All that being said, I do turn off the TV and make my kids go fight about what to play with each other. Even worse, I make them clean up their messes. Their messes that obviously prove they are not having screen time all day or else the messes wouldn’t be there in the first place, right? My house is too much of a disaster from children’s items for my kids lives to be entirely dedicated to screens. Is it odd that the mess gives me a bit of relief as it is an indicator that my children still know how to imagine and create? Or the paper scraps? Oh my heavens! The paper scraps around my house. I’m convinced there is a forest missing somewhere due to my girls alone, and yet the screen time guilt remains. You see it doesn’t seem to matter how much I do to keep my kids busy or what they do to keep themselves busy, at the end of the day, I just seem to focus on the hours of screen time they should not have had.

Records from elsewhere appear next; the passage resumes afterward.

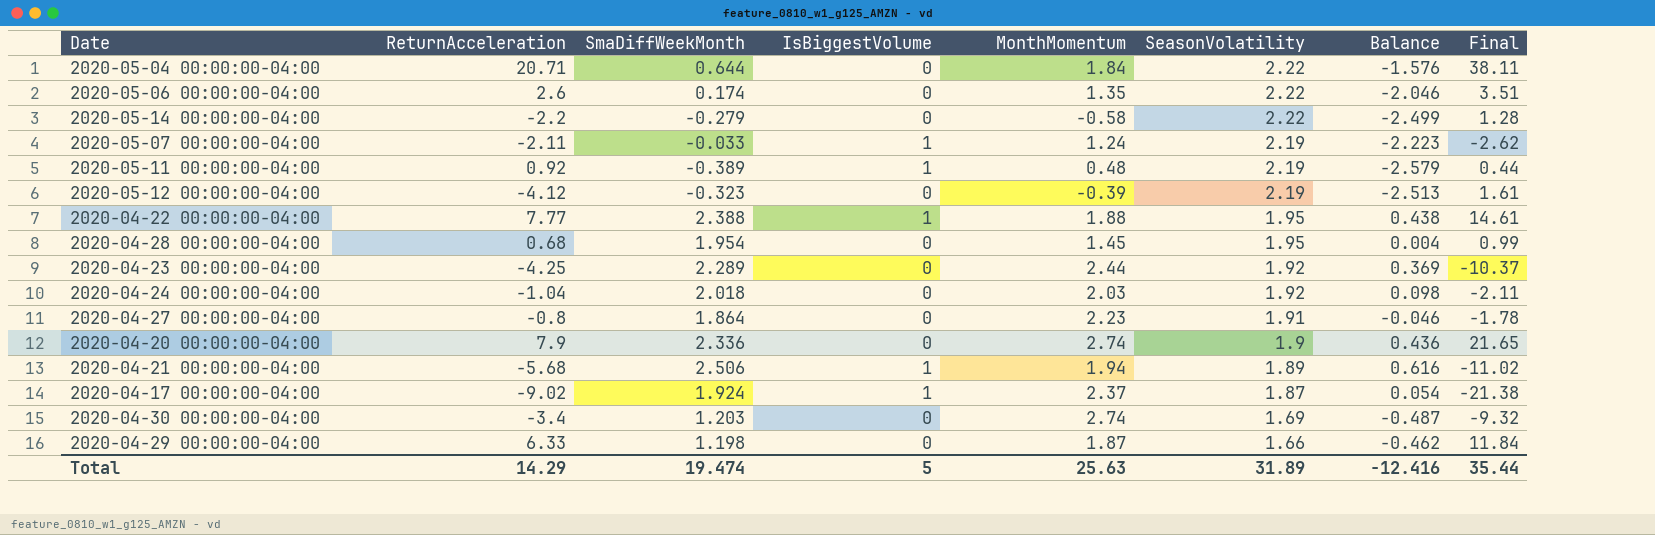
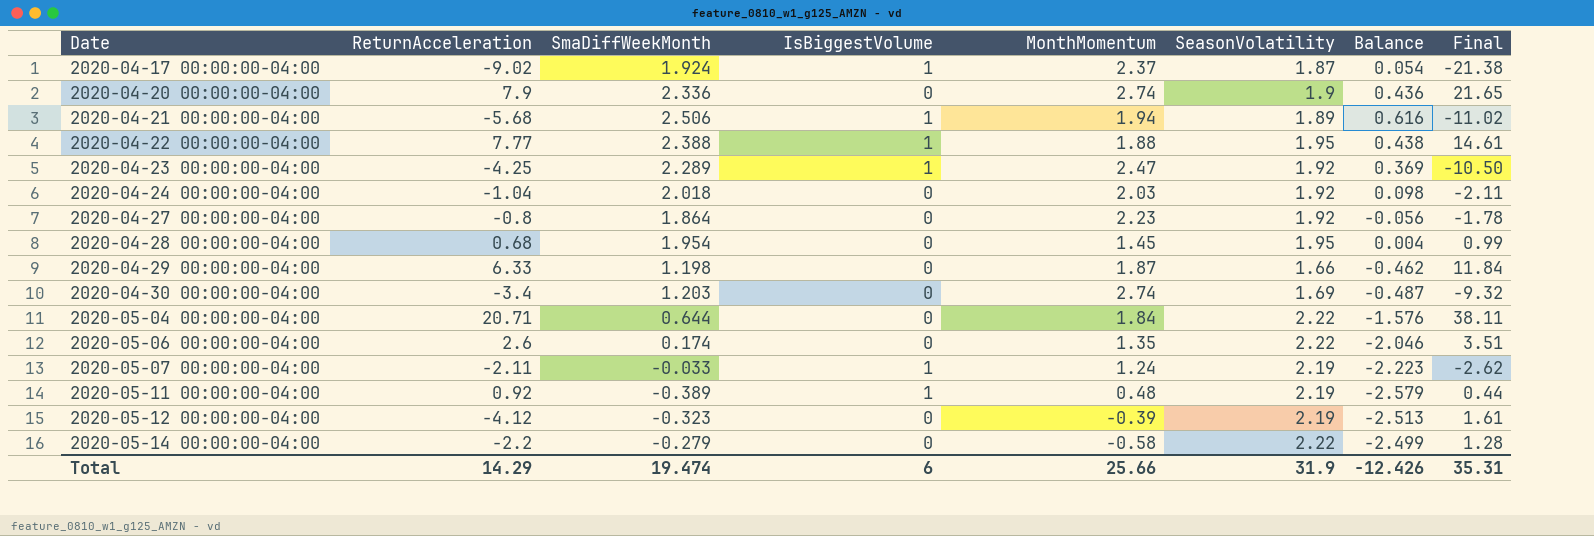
row order: SeasonVolatility descending -> Date ascending
2020-04-23 00:00:00-04:00 | IsBiggestVolume: 0 -> 1
2020-04-23 00:00:00-04:00 | MonthMomentum: 2.44 -> 2.47
2020-04-23 00:00:00-04:00 | Final: -10.37 -> -10.50
2020-04-27 00:00:00-04:00 | SeasonVolatility: 1.91 -> 1.92
2020-04-27 00:00:00-04:00 | Balance: -0.046 -> -0.056
Total | IsBiggestVolume: 5 -> 6
Total | MonthMomentum: 25.63 -> 25.66
Total | SeasonVolatility: 31.89 -> 31.9
Total | Balance: -12.416 -> -12.426
Total | Final: 35.44 -> 35.31

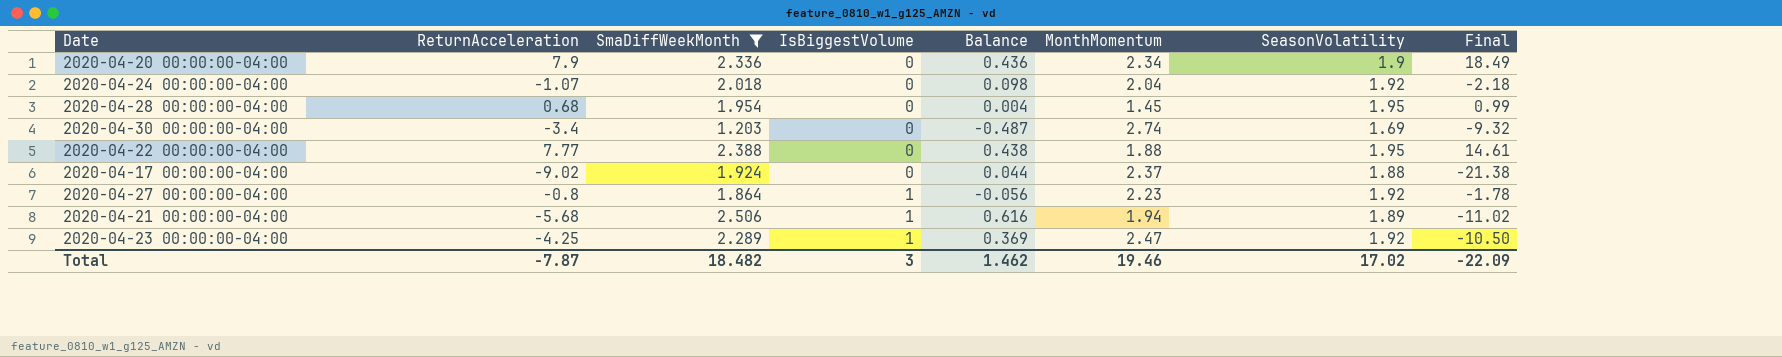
filter: none -> SmaDiffWeekMonth >= 1.203
row order: Date ascending -> IsBiggestVolume ascending
column Balance | position: 7 -> 5
2020-04-20 00:00:00-04:00 | MonthMomentum: 2.74 -> 2.34
2020-04-20 00:00:00-04:00 | Final: 21.65 -> 18.49
2020-04-24 00:00:00-04:00 | ReturnAcceleration: -1.04 -> -1.07
2020-04-24 00:00:00-04:00 | MonthMomentum: 2.03 -> 2.04
2020-04-24 00:00:00-04:00 | Final: -2.11 -> -2.18
2020-04-22 00:00:00-04:00 | IsBiggestVolume: 1 -> 0
2020-04-17 00:00:00-04:00 | IsBiggestVolume: 1 -> 0
2020-04-17 00:00:00-04:00 | Balance: 0.054 -> 0.044
2020-04-17 00:00:00-04:00 | SeasonVolatility: 1.87 -> 1.88
2020-04-27 00:00:00-04:00 | IsBiggestVolume: 0 -> 1
Total | ReturnAcceleration: 14.29 -> -7.87
Total | SmaDiffWeekMonth: 19.474 -> 18.482
Total | IsBiggestVolume: 6 -> 3
Total | Balance: -12.426 -> 1.462
Total | MonthMomentum: 25.66 -> 19.46
Total | SeasonVolatility: 31.9 -> 17.02
Total | Final: 35.31 -> -22.09

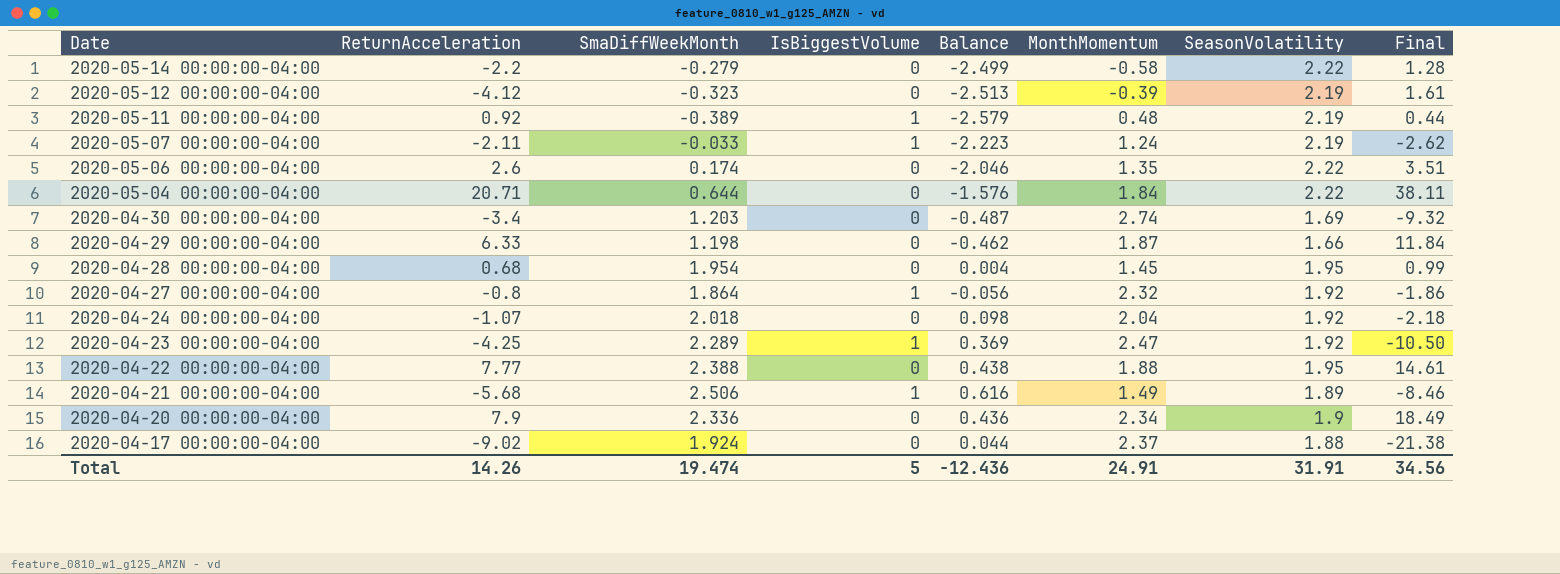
filter: SmaDiffWeekMonth >= 1.203 -> none
row order: IsBiggestVolume ascending -> Date descending
2020-04-27 00:00:00-04:00 | MonthMomentum: 2.23 -> 2.32
2020-04-27 00:00:00-04:00 | Final: -1.78 -> -1.86
2020-04-21 00:00:00-04:00 | MonthMomentum: 1.94 -> 1.49
2020-04-21 00:00:00-04:00 | Final: -11.02 -> -8.46
Total | ReturnAcceleration: -7.87 -> 14.26
Total | SmaDiffWeekMonth: 18.482 -> 19.474
Total | IsBiggestVolume: 3 -> 5
Total | Balance: 1.462 -> -12.436
Total | MonthMomentum: 19.46 -> 24.91
Total | SeasonVolatility: 17.02 -> 31.91
Total | Final: -22.09 -> 34.56

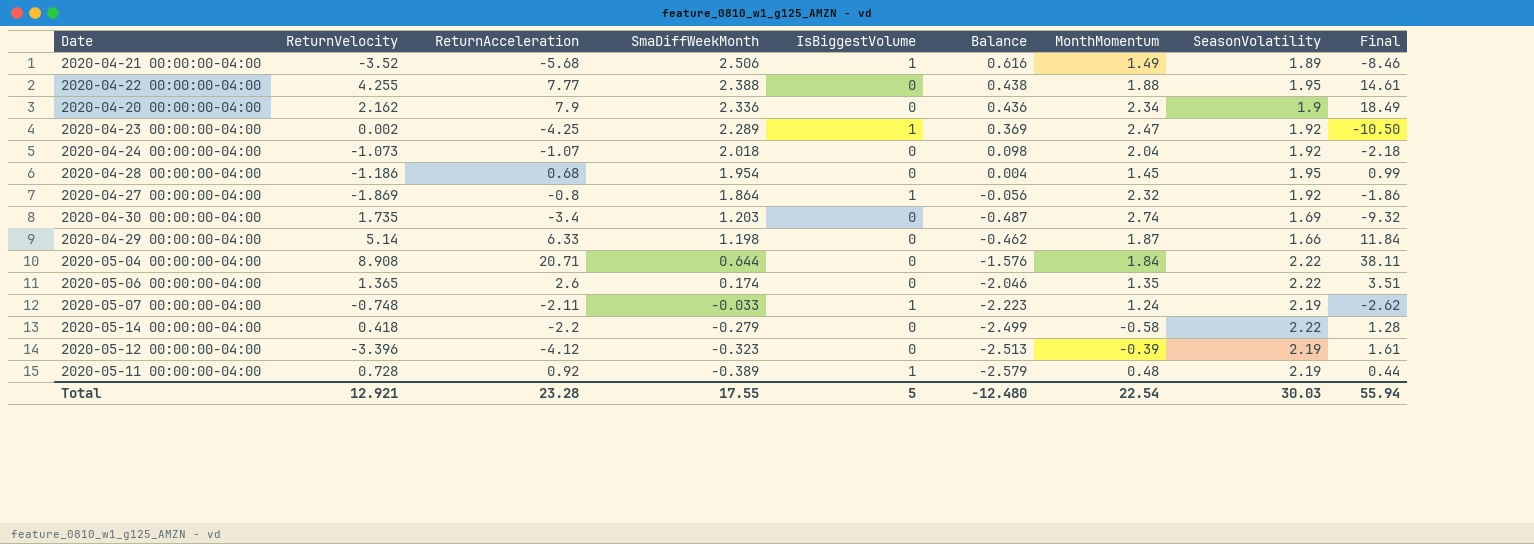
row order: Date descending -> SmaDiffWeekMonth descending
column ReturnVelocity | position: none -> 2
row 2020-04-17 00:00:00-04:00: -9.02 | 1.924 | 0 | 0.044 | 2.37 | 1.88 | -21.38 -> none
Total | ReturnAcceleration: 14.26 -> 23.28
Total | SmaDiffWeekMonth: 19.474 -> 17.55
Total | Balance: -12.436 -> -12.480
Total | MonthMomentum: 24.91 -> 22.54
Total | SeasonVolatility: 31.91 -> 30.03
Total | Final: 34.56 -> 55.94

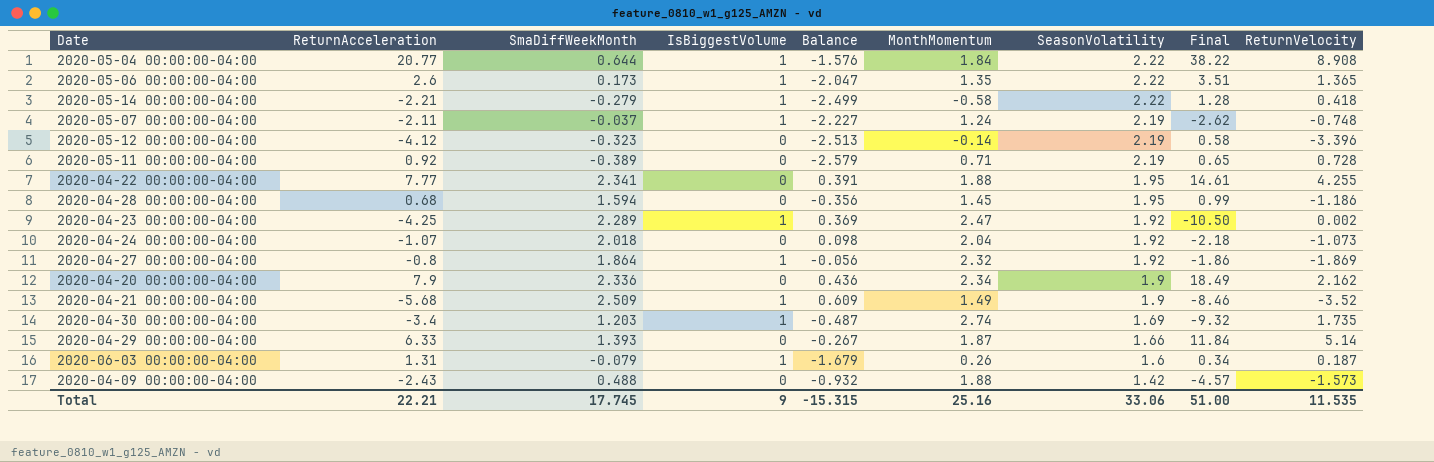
row order: SmaDiffWeekMonth descending -> SeasonVolatility descending
column ReturnVelocity | position: 2 -> 9
2020-05-04 00:00:00-04:00 | ReturnAcceleration: 20.71 -> 20.77
2020-05-04 00:00:00-04:00 | IsBiggestVolume: 0 -> 1
2020-05-04 00:00:00-04:00 | Final: 38.11 -> 38.22
2020-05-06 00:00:00-04:00 | SmaDiffWeekMonth: 0.174 -> 0.173
2020-05-06 00:00:00-04:00 | IsBiggestVolume: 0 -> 1
2020-05-06 00:00:00-04:00 | Balance: -2.046 -> -2.047
2020-05-14 00:00:00-04:00 | ReturnAcceleration: -2.2 -> -2.21
2020-05-14 00:00:00-04:00 | IsBiggestVolume: 0 -> 1
2020-05-07 00:00:00-04:00 | SmaDiffWeekMonth: -0.033 -> -0.037
2020-05-07 00:00:00-04:00 | Balance: -2.223 -> -2.227
2020-05-12 00:00:00-04:00 | MonthMomentum: -0.39 -> -0.14
2020-05-12 00:00:00-04:00 | Final: 1.61 -> 0.58
2020-05-11 00:00:00-04:00 | IsBiggestVolume: 1 -> 0
2020-05-11 00:00:00-04:00 | MonthMomentum: 0.48 -> 0.71
2020-05-11 00:00:00-04:00 | Final: 0.44 -> 0.65
2020-04-22 00:00:00-04:00 | SmaDiffWeekMonth: 2.388 -> 2.341
2020-04-22 00:00:00-04:00 | Balance: 0.438 -> 0.391
2020-04-28 00:00:00-04:00 | SmaDiffWeekMonth: 1.954 -> 1.594
2020-04-28 00:00:00-04:00 | Balance: 0.004 -> -0.356
2020-04-21 00:00:00-04:00 | SmaDiffWeekMonth: 2.506 -> 2.509
2020-04-21 00:00:00-04:00 | Balance: 0.616 -> 0.609
2020-04-21 00:00:00-04:00 | SeasonVolatility: 1.89 -> 1.9
2020-04-30 00:00:00-04:00 | IsBiggestVolume: 0 -> 1
2020-04-29 00:00:00-04:00 | SmaDiffWeekMonth: 1.198 -> 1.393
2020-04-29 00:00:00-04:00 | Balance: -0.462 -> -0.267
row 2020-06-03 00:00:00-04:00: none -> 1.31 | -0.079 | 1 | -1.679 | 0.26 | 1.6 | 0.34 | 0.187
row 2020-04-09 00:00:00-04:00: none -> -2.43 | 0.488 | 0 | -0.932 | 1.88 | 1.42 | -4.57 | -1.573
Total | ReturnAcceleration: 23.28 -> 22.21
Total | SmaDiffWeekMonth: 17.55 -> 17.745
Total | IsBiggestVolume: 5 -> 9
Total | Balance: -12.480 -> -15.315
Total | MonthMomentum: 22.54 -> 25.16
Total | SeasonVolatility: 30.03 -> 33.06
Total | Final: 55.94 -> 51.00
Total | ReturnVelocity: 12.921 -> 11.535

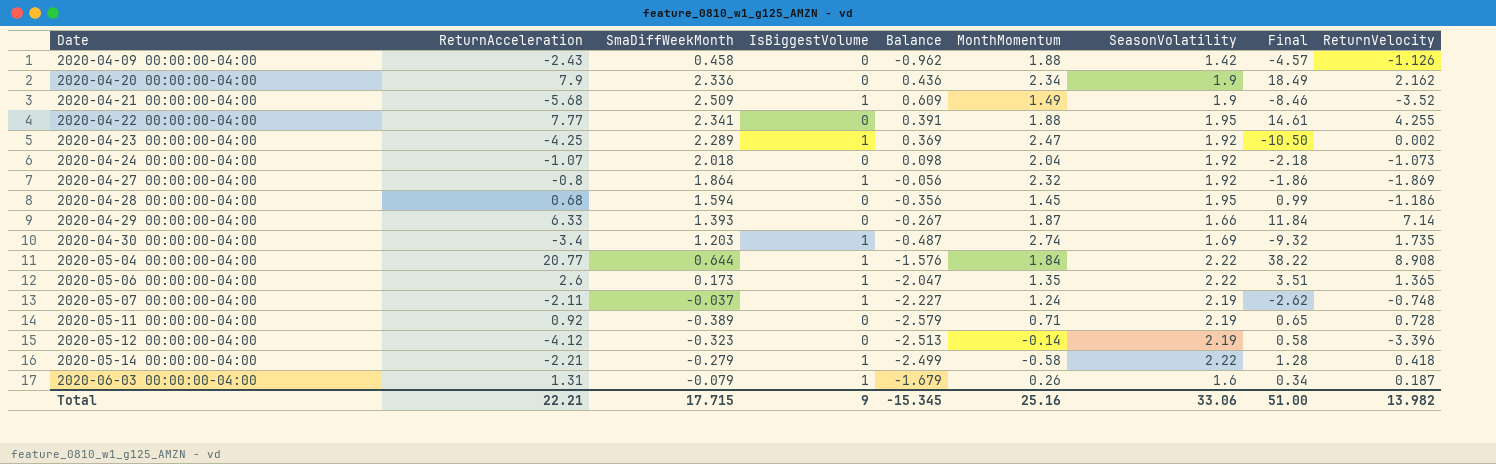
row order: SeasonVolatility descending -> Date ascending
2020-04-09 00:00:00-04:00 | SmaDiffWeekMonth: 0.488 -> 0.458
2020-04-09 00:00:00-04:00 | Balance: -0.932 -> -0.962
2020-04-09 00:00:00-04:00 | ReturnVelocity: -1.573 -> -1.126
2020-04-29 00:00:00-04:00 | ReturnVelocity: 5.14 -> 7.14
Total | SmaDiffWeekMonth: 17.745 -> 17.715
Total | Balance: -15.315 -> -15.345
Total | ReturnVelocity: 11.535 -> 13.982

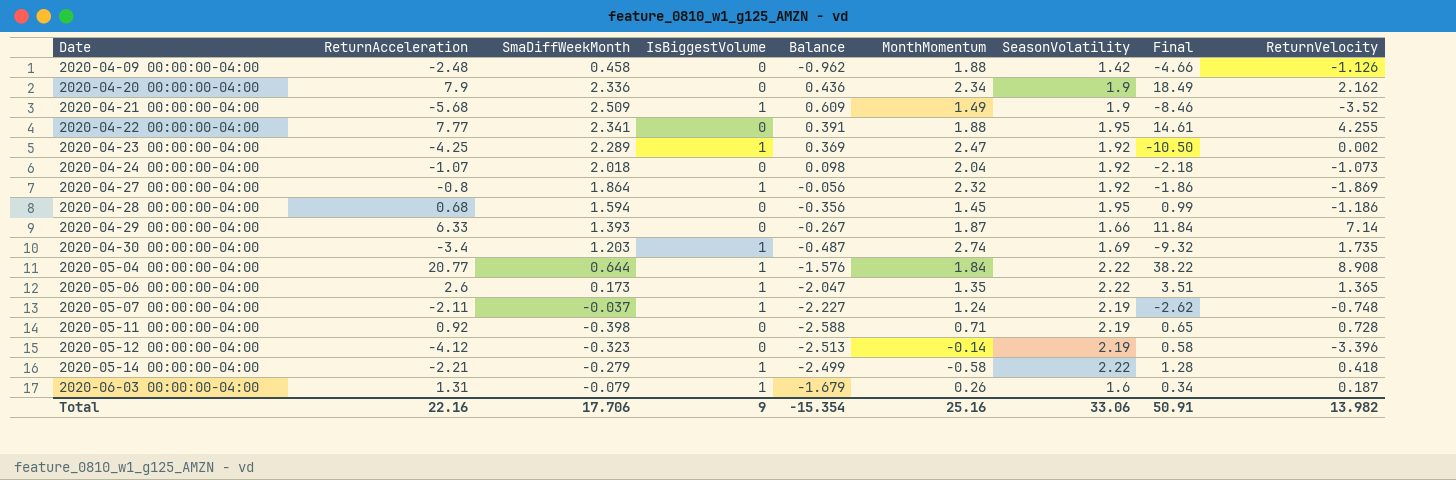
2020-04-09 00:00:00-04:00 | ReturnAcceleration: -2.43 -> -2.48
2020-04-09 00:00:00-04:00 | Final: -4.57 -> -4.66
2020-05-11 00:00:00-04:00 | SmaDiffWeekMonth: -0.389 -> -0.398
2020-05-11 00:00:00-04:00 | Balance: -2.579 -> -2.588
Total | ReturnAcceleration: 22.21 -> 22.16
Total | SmaDiffWeekMonth: 17.715 -> 17.706
Total | Balance: -15.345 -> -15.354
Total | Final: 51.00 -> 50.91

The real reason that screen time guilt hits me, is because I know they’re missing out on stuff, just like I’m missing out on stuff when I spend hours checking (and re checking) social media. I get that we have less time to engage with one another when I so quickly say ‘yes’ to screen time. One Sunday, a couple of weeks ago, I was frustrated as I looked around and noticed that every family member, aside from my baby, was on a screen. That’s not the type of life I want to live either, y’know? I made everybody get off their screens and talk to each other. I realize that I don’t do that enough. And that is where the guilt comes from.
So, dear readers, help me out. How do I rid myself of screen time guilt for the times that we all just want to veg? And how do I better moderate the screen time use so that we don’t miss living life to the fullest? Before I open myself up to judgment, please consider that my baby still takes two naps a day and my three-year-old cannot engage with someone else without screaming at the top of his lungs at some point, whether it be in frustration or happiness. He is loud. So, half the time the TV is on as a tool to keep him quiet and the baby sleeping.
My daughter’s annual check-up was just last week and I had to answer the same question. This time, I told the pediatrician, “She is on a screen more than she should be and less than she wants to be.” That answer didn’t suffice the doctor either. I was given “the speech” again. At the next check-up, I want to answer the question with more honesty and less guilt. Can I have both without removing all screens from our home?